En Europe, les projets se multiplient, notamment en mer du Nord et dans l'Atlantique, car les macroalgues préfèrent les basses températures. De nombreuses fermes le long des côtes asiatiques souffrent de l'effet de serre, qui réchauffe les couches superficielles de la mer et empêche la remontée d'eaux profondes plus froides et riches en nutriments. Sur les 57 start-ups lancées dans le monde entre 2023 et 2024, selon Phyconomy, la référence du secteur, 15 sont en Europe (Norvège, Royaume-Uni, Pays-Bas et France), contre 12 en Amérique du Nord. Les autres se trouvent en Asie, en Océanie, en Amérique latine et en Afrique.
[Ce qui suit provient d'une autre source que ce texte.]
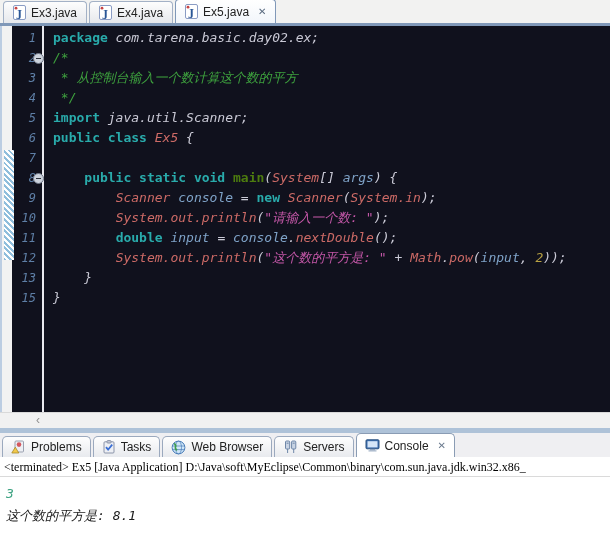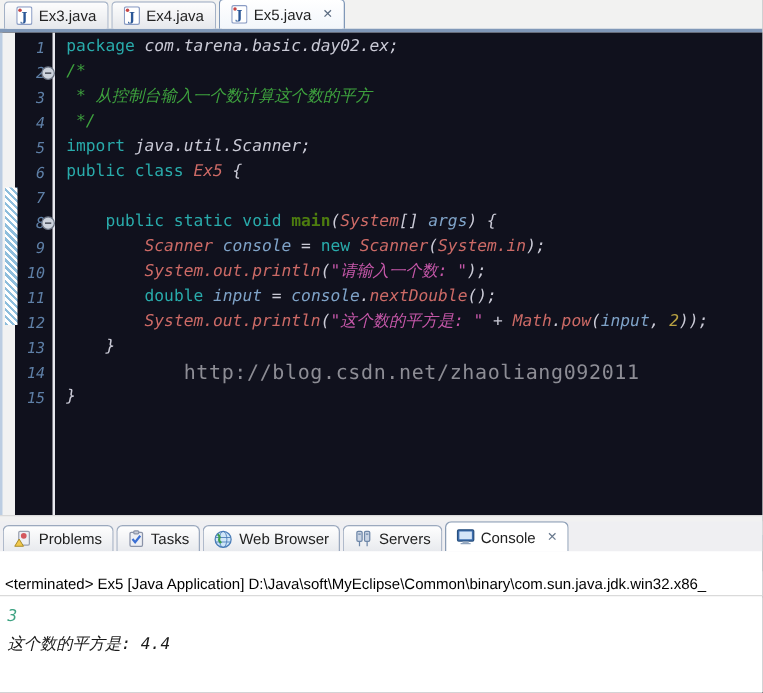--- a/index.html
+++ b/index.html
@@ -58,7 +58,7 @@
     color:var(--plain,#CACAD6);
   }
   .crow.cur .code{ background:var(--curline,#1D1E2C); }
-  .tk-kw{ color:var(--kw,#29ABAB); font-weight:normal; font-style:normal; }
+  .tk-kw{ color:var(--kw,#29ABAB); font-weight:bold; font-style:normal; }
   .tk-wht{ color:#4d7c0f; font-weight:bold; font-style:normal; }
   .tk-cls{ color:var(--type,#CC6A66); }
   .tk-str{ color:var(--string,#C457A8); }

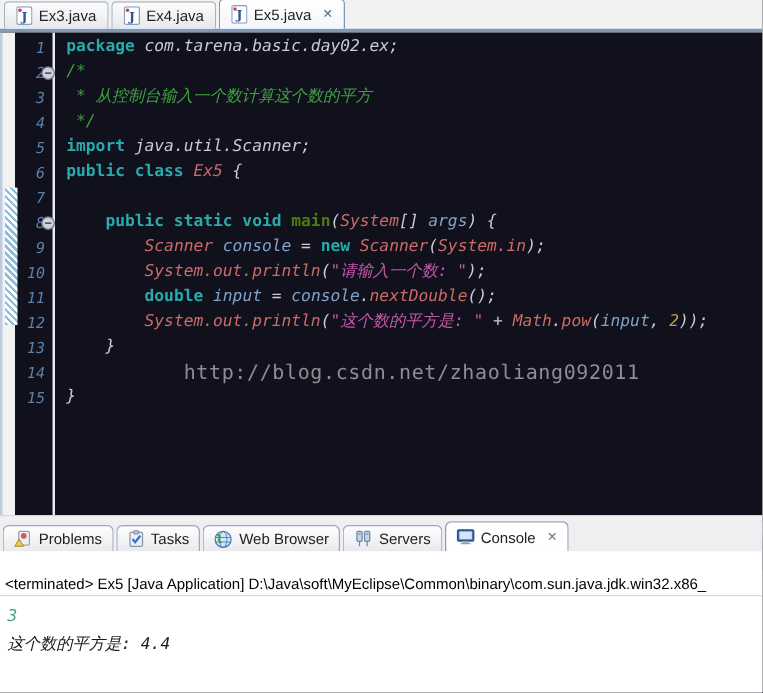--- a/index.html
+++ b/index.html
@@ -211,10 +211,6 @@
           <span class="code"><span class="tk-txt">    }</span></span>
         </div>
         <div class="crow">
-          <span class="ln">14</span>
-          <span class="code"><span class="tk-txt">            </span><span class="tk-wm">http://blog.csdn.net/zhaoliang092011</span></span>
-        </div>
-        <div class="crow">
           <span class="ln">15</span>
           <span class="code"><span class="tk-txt">}</span></span>
         </div>

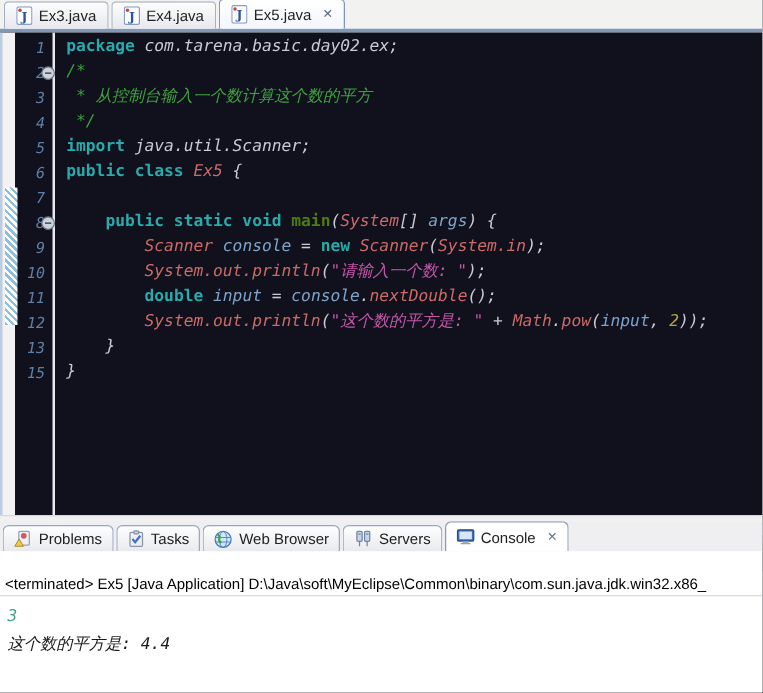--- a/index.html
+++ b/index.html
@@ -88,7 +88,7 @@
   .sep{ position:absolute; top:428px; left:0; right:0; height:5px; background:#AEC2D8; }
   
   .bottombar{
-    position:absolute; top:417px; left:0; right:0; height:24px;
+    position:absolute; top:433px; left:0; right:0; height:24px;
     background:#EFEFF2; display:flex; align-items:flex-end; padding-left:2px;
   }
   .vtab{

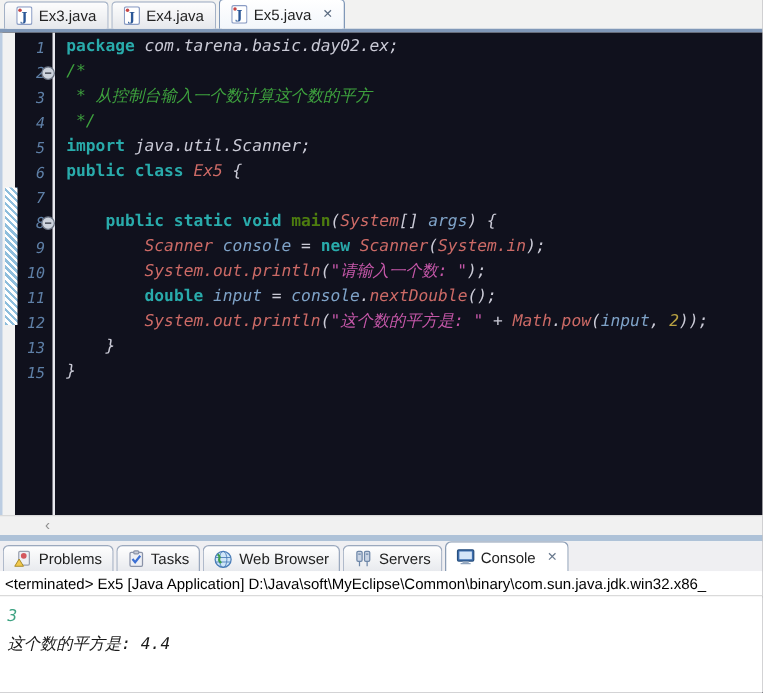--- a/index.html
+++ b/index.html
@@ -105,7 +105,7 @@
     position:absolute; top:457px; left:0; right:0; height:20px;
     background:#FFFFFF; border-bottom:1px solid #DADADA; box-sizing:border-box;
     font-size:12px; color:#000; padding:3px 0 0 4px;
-    white-space:nowrap; overflow:hidden;
+    white-space:nowrap; overflow:hidden;font-family:Liberation Serif, serif;
   }
   .conout{
     position:absolute; top:478px; left:0; right:0; bottom:0;

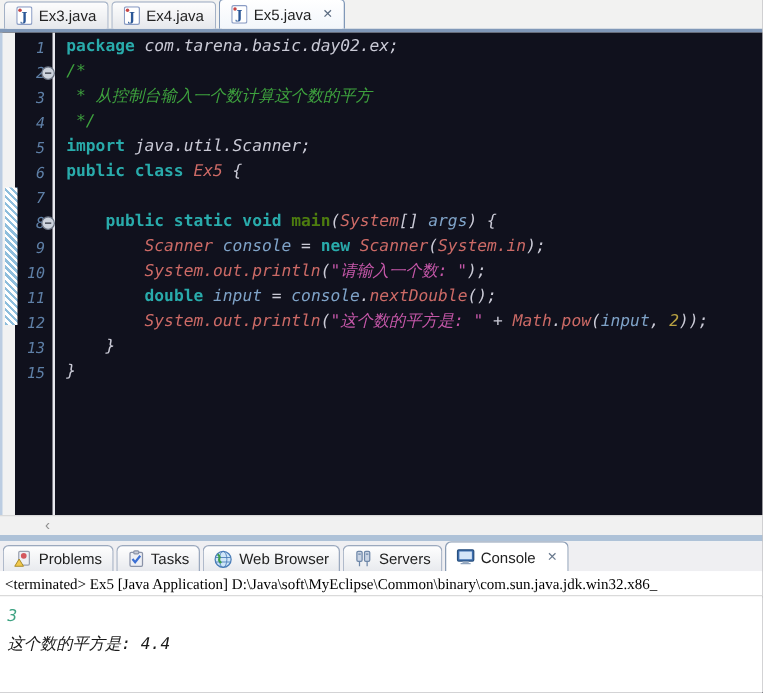--- a/index.html
+++ b/index.html
@@ -290,7 +290,7 @@
 
   <div class="conout" id="conout">
       <div class="conline in">3</div>
-      <div class="conline out">这个数的平方是: 4.4</div>
+      <div class="conline out">这个数的平方是: 8.1</div>
     </div>
 
 </div>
Le projet le plus intéressant d'Europe est celui lancé au large de Scheveningen. À 18 kilomètres des côtes néerlandaises, sous les turbines géantes du parc éolien offshore Hollandse Kust Zuid, à l'abri du trafic maritime, se trouve North Sea Farm 1, une plantation d'algues de 5 hectares. Ce projet s'inscrit dans une expérience pionnière combinant énergie éolienne et agriculture marine, et a produit sa première récolte cet été. Contrairement aux fermes d'algues côtières, qui subissent une forte concurrence d'autres activités humaines pour l'espace, l'emplacement en mer offre plus de liberté, mais pose également des défis techniques et financiers. « C'est un projet beaucoup plus ambitieux », explique Eef Brouwers, PDG de l'association à but non lucratif North Sea Farmers, qui a développé la plantation, notamment grâce à une subvention de 2 millions d'euros du Right Now Climate Fund d'Amazon. « La mer est plus agitée et plus profonde, ce qui nécessite davantage de ressources pour la culture. C'est plus facile près des côtes, mais l'espace y est limité et il est impossible d'envisager une croissance dans les 10 à 20 prochaines années. C'est pourquoi nous devons expérimenter la culture en mer », explique Brouwers. D'autres projets pilotes combinant énergie éolienne et aquaculture ont été développés dans les eaux danoises, à Samsø et Anholt, et au large des côtes belges, à Belwind.
Le pays d'Europe possédant les plus grandes plantations d'algues est aujourd'hui l'Irlande, où la société néerlandaise The Seaweed Company cultive du wakamé atlantique, du varech et de l'ulve destinés à la consommation humaine sur 50 hectares. Leader européen de la culture des algues, l'entreprise doit sa position à l'industrialisation de ses procédés et à sa collaboration avec l'industrie agroalimentaire, qui commence à intégrer les algues dans ses produits. En Italie, l'algue Ulysses est cultivée sur la côte romagnole dans le cadre du projet Nodes, piloté par l'Université de Pollenzo. La spiruline, microalgue utilisée dans les compléments alimentaires et les cosmétiques, est quant à elle principalement cultivée en milieu contrôlé, dans des serres ou des photobioréacteurs.